Michèle Huff
Michèle Huff was honored as part of Albuquerque Business First's 10th annual "Women of Influence" award.

Albuquerque Business First magazine names some of the most powerful and innovative women in the state each year as “Women of Influence.” Among the 30 honorees for the 10th annual award is the University of New Mexico’s Michèle Huff. From a record 450 applicants, judges selected 30 women considered to be mentors, innovators, leaders and role models in six diverse fields. Huff was cited for her work in education.

"I am honored to have been chosen as a woman of influence by my peers. In 1940, Eleanor Roosevelt wrote that she hoped there would come a time when in business, government, and the professions, women would be looked upon as persons,” Huff said. “I have that same hope seventy-four years later-- that one day, in the very near future, we won't need to separately honor women in this category; we will all be judged as leaders, researchers, rainmakers, and persons of influence."

Huff has two of the most complex jobs at UNM.  She is a senior associate university counsel in the Office of University Counsel, and she is managing the sponsored projects research office for the Vice President of Research. It is her expertise that allows the wheels of entrepreneurship at the university to turn, according to Vice President for Research Michael Dougher. For Huff, it is a balancing act to keep the interests of the university and the needs of the faculty in sync. Huff’s work at UNM is really visible only to the groups she works with directly. “Her value to the institution is part of the foundation that makes a great research university possible,” Dougher said.

Huff spends a substantial amount of her day helping faculty and students understand how intellectual property rights work at UNM. It is case in which the details make the difference. For example, a faculty member might develop a software program that’s not related to the work or teaching they do, but used university computers and resources to develop it. The question becomes who owns that intellectual property?

As Huff works with the faculty member to sort it out, she begins by asking questions: How was the intellectual property developed?  Was most of the work done in a garage at home, and then the faculty member used university resources to print a paper or do a final check on something? “That’s not substantial use,” Huff said. Or was the faculty member working almost daily on the project with UNM funding? Other considerations: Was the work done using UNM facilities, office space and/or computers?  “Well, that sounds like substantial use,” Huff said. To help faculty understand intellectual property, she gives talks to groups around campus, and to graduate and undergraduate classes.

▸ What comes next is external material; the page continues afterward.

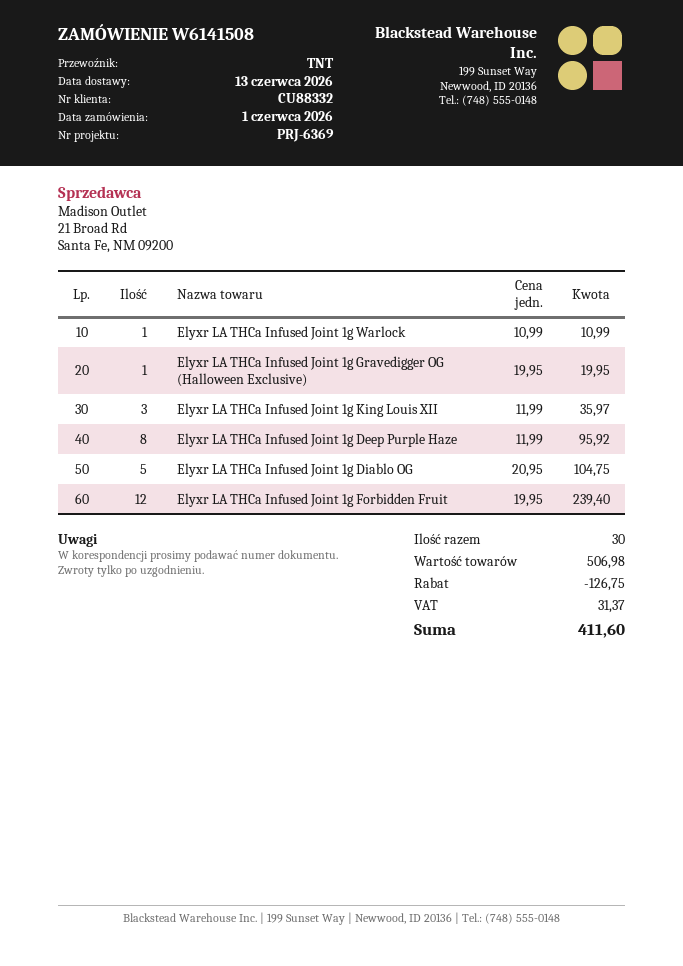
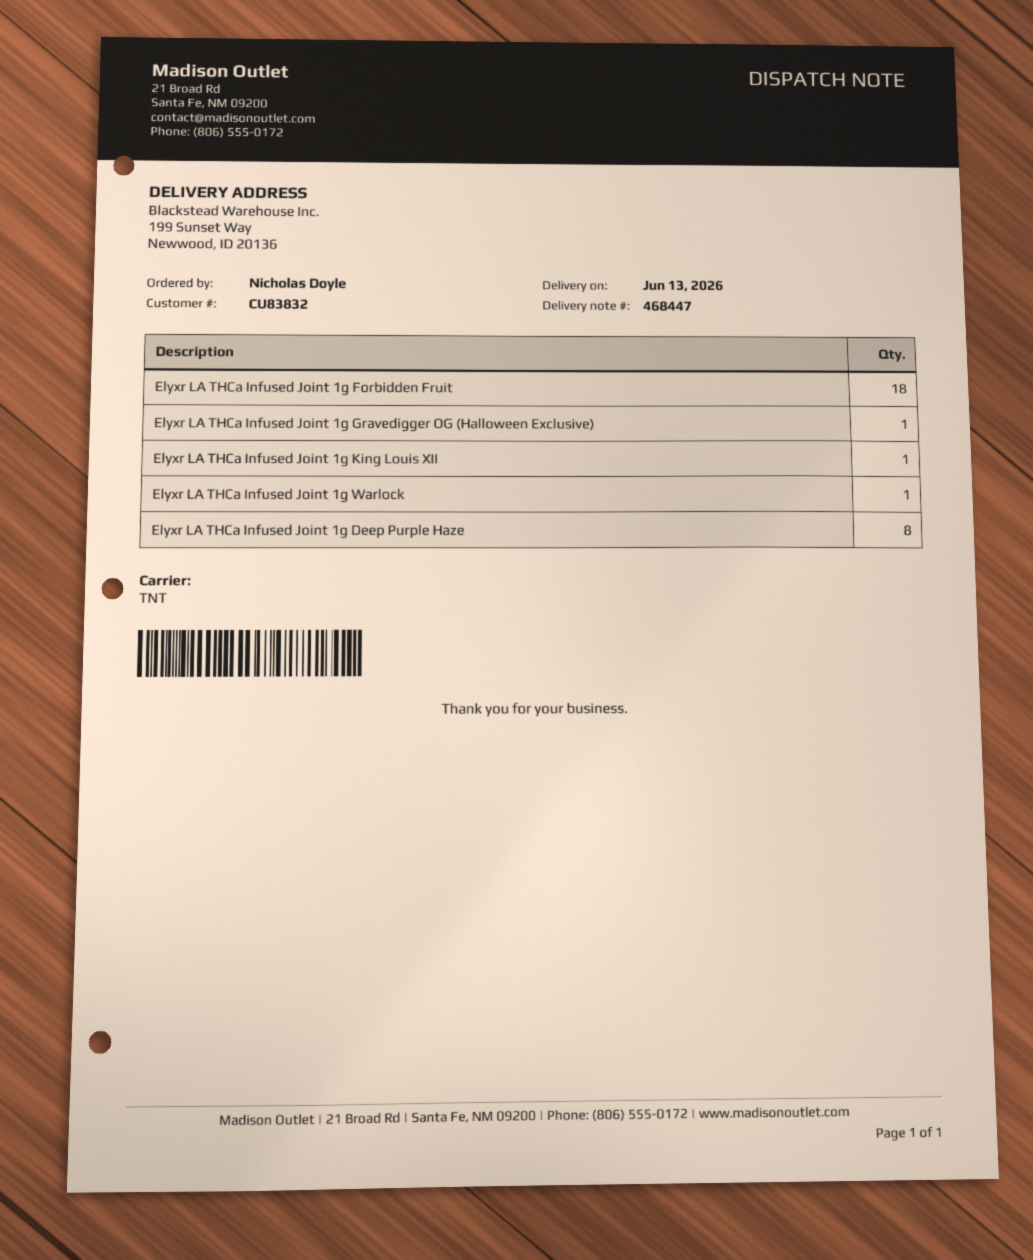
customer number: CU88332 -> CU83832
Elyxr LA THCa Infused Joint 1g King Louis XII: 3 -> 1
Elyxr LA THCa Infused Joint 1g Diablo OG: 5 -> none
Elyxr LA THCa Infused Joint 1g Forbidden Fruit: 12 -> 18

Huff also works with companies that hire UNM professors to complete a specific task. Industry research is increasingly important to the university as federal research funds falter under congressional budget trimming. Huff helps faculty members and industry set up the ground rules for ownership and commercialization of intellectual property that comes from the sponsored work product. 

For the last few months, she has also directed the sponsored projects office for the Vice President for Research. In that capacity she manages a staff handling grant and contract proposals and awards from government agencies. At UNM, this office deals with the complex reporting and compliance requirements that go along with federally funded research.

Dr. Julia Fulghum, professor, Chemistry and Chemical Biology, nominated Huff for the Women of Influence honor. "UNM is fortunate to have Michele actively engaged in a range of activities that enhance our research programs and progress,”Fulghum said. “Her deep knowledge of technology development and intellectual property combined with her ability to rapidly and effectively solve problems are critical to the continuing advancement of research at UNM.”

Huff spent most of her professional life in Silicon Valley as an attorney with Sun Microsystems. That background gave her a good understanding of how the tech transfer part of research works in a business environment. She came to UNM in 2008 and now uses her business skills to help the university understand how to collaborate with industry so everyone’s interest is protected. Her ability to walk between two worlds helped make her a good choice for the Women of Influence awards.

Huff doesn’t have much free time, but she spends some of it mentoring under a New Mexico State Bar “Bridge the Gap” program that pairs new lawyers with an experienced mentor as they learn how to set up a practice and begin building a client base. She’s also completed a book called the Transformative Negotiator and will be guiding a session on negotiation at the upcoming NBIA 28th International Conference on Business Incubation in New Orleans this May.

She and her partner also travel as much as possible and are planning a trip to New Zealand. Her other love is the outdoors where she hikes and bikes in the Albuquerque Bosque. She says the outdoor activity is a great break from working in an office all day.